The answer must consist only of the lines from the line with "(235, 1197) none" to the line with "[852,629,877,643] [26,650,152,664] the", both included, exactly as they stand below.

# [Version difference data]
%%

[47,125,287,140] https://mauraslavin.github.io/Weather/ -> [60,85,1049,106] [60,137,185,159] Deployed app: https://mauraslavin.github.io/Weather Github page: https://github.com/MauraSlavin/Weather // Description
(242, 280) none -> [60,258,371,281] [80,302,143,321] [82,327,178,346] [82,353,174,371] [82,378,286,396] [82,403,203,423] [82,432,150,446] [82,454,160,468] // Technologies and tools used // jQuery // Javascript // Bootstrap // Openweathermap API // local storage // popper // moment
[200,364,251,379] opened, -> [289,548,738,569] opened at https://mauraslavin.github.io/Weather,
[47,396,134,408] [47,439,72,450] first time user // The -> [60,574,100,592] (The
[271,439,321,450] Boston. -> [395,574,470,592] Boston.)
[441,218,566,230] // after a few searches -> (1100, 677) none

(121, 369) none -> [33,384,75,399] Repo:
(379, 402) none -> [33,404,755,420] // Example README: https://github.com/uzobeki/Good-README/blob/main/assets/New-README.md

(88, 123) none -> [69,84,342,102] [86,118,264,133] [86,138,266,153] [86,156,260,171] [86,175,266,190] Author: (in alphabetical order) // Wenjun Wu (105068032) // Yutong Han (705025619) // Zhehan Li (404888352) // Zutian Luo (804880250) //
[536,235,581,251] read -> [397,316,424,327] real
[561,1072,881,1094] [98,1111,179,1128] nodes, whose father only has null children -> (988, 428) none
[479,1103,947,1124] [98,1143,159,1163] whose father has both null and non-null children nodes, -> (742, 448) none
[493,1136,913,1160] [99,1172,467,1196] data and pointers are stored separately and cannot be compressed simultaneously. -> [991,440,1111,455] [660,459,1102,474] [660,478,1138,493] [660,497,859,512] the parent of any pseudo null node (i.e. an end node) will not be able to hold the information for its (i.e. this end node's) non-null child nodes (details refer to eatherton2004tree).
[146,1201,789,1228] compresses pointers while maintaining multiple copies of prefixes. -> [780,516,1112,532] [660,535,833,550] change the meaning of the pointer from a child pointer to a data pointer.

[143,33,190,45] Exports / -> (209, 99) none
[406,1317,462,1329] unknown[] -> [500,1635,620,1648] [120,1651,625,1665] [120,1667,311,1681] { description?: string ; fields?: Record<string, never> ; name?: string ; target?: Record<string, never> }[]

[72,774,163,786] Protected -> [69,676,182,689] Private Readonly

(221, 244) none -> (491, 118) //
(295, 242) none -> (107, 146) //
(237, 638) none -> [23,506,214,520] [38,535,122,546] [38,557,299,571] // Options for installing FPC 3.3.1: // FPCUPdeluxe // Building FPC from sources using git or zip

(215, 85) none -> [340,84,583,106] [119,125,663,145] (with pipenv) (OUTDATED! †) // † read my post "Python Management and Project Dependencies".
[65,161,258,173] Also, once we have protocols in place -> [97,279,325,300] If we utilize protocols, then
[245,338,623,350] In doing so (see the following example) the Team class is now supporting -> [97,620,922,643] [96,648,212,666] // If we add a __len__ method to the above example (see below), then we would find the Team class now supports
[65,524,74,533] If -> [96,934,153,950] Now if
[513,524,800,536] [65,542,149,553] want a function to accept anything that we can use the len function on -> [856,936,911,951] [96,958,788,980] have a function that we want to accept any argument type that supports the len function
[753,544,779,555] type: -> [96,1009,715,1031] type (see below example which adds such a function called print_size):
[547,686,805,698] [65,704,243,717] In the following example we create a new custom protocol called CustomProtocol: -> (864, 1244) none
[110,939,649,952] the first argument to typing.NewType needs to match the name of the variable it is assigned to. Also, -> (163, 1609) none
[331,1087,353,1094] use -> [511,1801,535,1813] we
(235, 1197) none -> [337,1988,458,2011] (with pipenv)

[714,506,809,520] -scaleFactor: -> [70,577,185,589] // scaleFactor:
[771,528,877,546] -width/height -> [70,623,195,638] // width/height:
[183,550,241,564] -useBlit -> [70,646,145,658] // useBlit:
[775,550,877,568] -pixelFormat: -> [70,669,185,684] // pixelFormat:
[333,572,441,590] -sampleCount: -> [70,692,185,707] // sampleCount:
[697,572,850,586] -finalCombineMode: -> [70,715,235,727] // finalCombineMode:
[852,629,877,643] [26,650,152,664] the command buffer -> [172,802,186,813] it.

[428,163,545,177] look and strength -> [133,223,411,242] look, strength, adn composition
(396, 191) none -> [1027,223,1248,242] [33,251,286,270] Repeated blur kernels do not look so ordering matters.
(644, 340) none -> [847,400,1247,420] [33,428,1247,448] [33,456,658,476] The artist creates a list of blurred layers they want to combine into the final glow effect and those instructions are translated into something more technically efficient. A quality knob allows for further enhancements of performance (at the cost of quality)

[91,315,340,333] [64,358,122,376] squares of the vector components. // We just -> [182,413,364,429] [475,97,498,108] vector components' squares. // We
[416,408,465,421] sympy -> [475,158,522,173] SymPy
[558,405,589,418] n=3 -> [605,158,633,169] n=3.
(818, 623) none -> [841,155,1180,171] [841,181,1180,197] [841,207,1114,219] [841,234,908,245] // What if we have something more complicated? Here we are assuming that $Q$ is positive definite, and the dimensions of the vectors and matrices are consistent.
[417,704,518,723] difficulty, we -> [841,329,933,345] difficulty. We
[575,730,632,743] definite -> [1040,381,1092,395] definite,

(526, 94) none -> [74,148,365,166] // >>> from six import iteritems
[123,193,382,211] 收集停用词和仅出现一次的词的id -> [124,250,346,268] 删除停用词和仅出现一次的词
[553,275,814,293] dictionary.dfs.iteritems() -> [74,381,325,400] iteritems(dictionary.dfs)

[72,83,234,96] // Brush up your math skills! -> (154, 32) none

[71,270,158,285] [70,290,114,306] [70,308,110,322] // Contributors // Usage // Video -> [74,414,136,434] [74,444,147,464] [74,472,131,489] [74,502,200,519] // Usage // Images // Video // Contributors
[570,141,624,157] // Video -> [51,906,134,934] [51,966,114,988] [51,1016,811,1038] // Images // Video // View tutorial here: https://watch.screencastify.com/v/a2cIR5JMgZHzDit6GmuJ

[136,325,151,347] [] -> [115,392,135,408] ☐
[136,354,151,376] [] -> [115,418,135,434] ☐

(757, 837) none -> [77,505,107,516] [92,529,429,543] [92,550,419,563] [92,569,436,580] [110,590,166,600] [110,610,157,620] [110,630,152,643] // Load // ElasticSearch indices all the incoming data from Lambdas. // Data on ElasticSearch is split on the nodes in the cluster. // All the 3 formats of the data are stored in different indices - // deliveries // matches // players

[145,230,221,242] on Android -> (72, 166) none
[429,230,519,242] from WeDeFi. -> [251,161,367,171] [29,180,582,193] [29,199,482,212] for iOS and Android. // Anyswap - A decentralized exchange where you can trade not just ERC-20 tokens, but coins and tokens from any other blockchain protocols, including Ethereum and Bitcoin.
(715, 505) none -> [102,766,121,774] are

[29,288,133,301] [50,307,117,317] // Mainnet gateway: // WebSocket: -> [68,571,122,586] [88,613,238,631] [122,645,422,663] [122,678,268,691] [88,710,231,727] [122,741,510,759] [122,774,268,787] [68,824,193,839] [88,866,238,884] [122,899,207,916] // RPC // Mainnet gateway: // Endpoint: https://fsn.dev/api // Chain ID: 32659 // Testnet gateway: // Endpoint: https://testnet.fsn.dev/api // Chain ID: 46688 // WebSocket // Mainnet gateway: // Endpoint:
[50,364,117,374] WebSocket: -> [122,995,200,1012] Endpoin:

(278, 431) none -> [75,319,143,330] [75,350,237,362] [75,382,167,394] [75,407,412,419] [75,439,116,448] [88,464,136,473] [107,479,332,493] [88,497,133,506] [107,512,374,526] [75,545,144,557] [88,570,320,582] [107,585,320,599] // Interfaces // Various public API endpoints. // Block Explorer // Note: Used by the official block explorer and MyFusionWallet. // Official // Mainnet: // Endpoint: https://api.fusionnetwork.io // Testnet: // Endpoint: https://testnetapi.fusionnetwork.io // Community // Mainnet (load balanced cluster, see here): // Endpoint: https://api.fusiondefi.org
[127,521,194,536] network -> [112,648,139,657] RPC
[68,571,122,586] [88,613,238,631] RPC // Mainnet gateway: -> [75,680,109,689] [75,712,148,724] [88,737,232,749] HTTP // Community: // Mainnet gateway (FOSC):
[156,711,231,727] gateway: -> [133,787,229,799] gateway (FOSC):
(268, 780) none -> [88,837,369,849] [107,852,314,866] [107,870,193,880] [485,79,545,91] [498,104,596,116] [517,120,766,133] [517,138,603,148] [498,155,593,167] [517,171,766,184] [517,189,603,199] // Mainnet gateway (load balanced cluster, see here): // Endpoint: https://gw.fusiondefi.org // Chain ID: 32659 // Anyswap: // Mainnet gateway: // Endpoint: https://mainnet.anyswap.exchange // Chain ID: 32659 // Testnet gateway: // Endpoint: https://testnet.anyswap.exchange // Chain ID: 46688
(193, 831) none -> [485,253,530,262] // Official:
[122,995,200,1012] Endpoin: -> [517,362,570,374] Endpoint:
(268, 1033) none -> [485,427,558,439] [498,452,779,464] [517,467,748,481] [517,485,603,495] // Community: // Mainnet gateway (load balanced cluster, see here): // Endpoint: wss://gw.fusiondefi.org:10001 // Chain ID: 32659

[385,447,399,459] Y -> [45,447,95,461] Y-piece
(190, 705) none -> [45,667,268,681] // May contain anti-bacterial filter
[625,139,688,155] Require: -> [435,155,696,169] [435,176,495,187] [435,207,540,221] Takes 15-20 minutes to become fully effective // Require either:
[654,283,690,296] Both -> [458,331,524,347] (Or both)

%%

# [COMPLETED TASK]
(235, 1197) none -> [337,1988,458,2011] (with pipenv)

[714,506,809,520] -scaleFactor: -> [70,577,185,589] // scaleFactor:
[771,528,877,546] -width/height -> [70,623,195,638] // width/height:
[183,550,241,564] -useBlit -> [70,646,145,658] // useBlit:
[775,550,877,568] -pixelFormat: -> [70,669,185,684] // pixelFormat:
[333,572,441,590] -sampleCount: -> [70,692,185,707] // sampleCount:
[697,572,850,586] -finalCombineMode: -> [70,715,235,727] // finalCombineMode:
[852,629,877,643] [26,650,152,664] the command buffer -> [172,802,186,813] it.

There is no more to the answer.